• **WHAT IS BEING ASKED**
Before you write out the listing, remove the pictures; everything else stays exactly as it is.
╔══
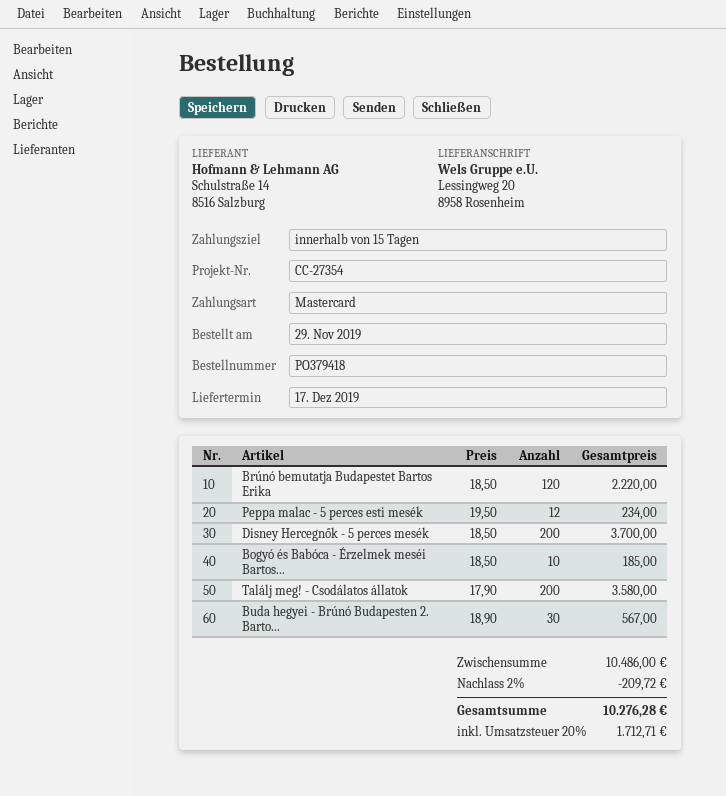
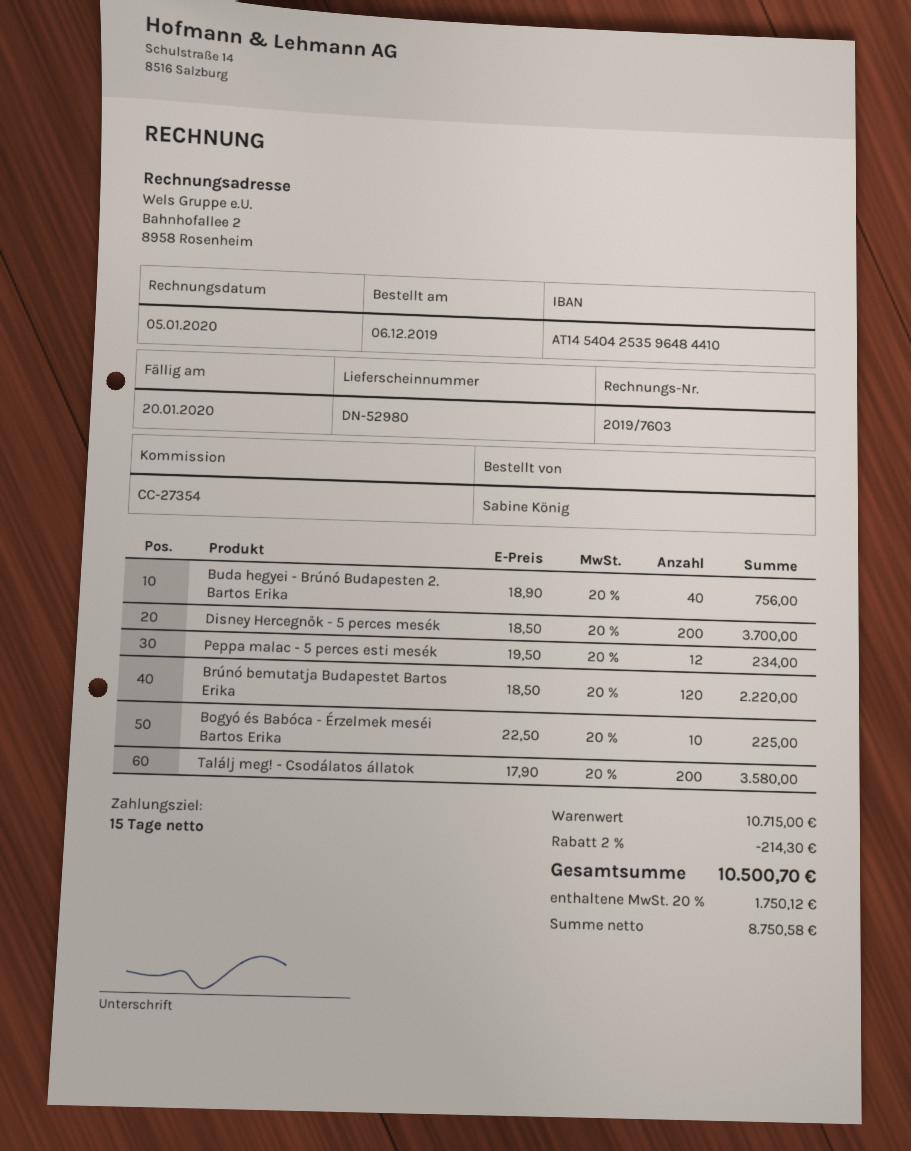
order date: 2019-11-29 -> 2019-12-06
Bogyó és Babóca - Érzelmek meséi Bartos...: 10 x 18.50 = 185.00 -> 10 x 22.50 = 225.00
Buda hegyei - Brúnó Budapesten 2. Barto...: 30 x 18.90 = 567.00 -> 40 x 18.90 = 756.00
subtotal: 10486.00 -> 10715.00
discount: 2% = 209.72 -> 2% = 214.30
tax: 20% = 1712.71 -> 20% = 1750.12
total: 10276.28 -> 10500.70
╚══
• **RESPONSE**
order date: 2019-11-29 -> 2019-12-06
Bogyó és Babóca - Érzelmek meséi Bartos...: 10 x 18.50 = 185.00 -> 10 x 22.50 = 225.00
Buda hegyei - Brúnó Budapesten 2. Barto...: 30 x 18.90 = 567.00 -> 40 x 18.90 = 756.00
subtotal: 10486.00 -> 10715.00
discount: 2% = 209.72 -> 2% = 214.30
tax: 20% = 1712.71 -> 20% = 1750.12
total: 10276.28 -> 10500.70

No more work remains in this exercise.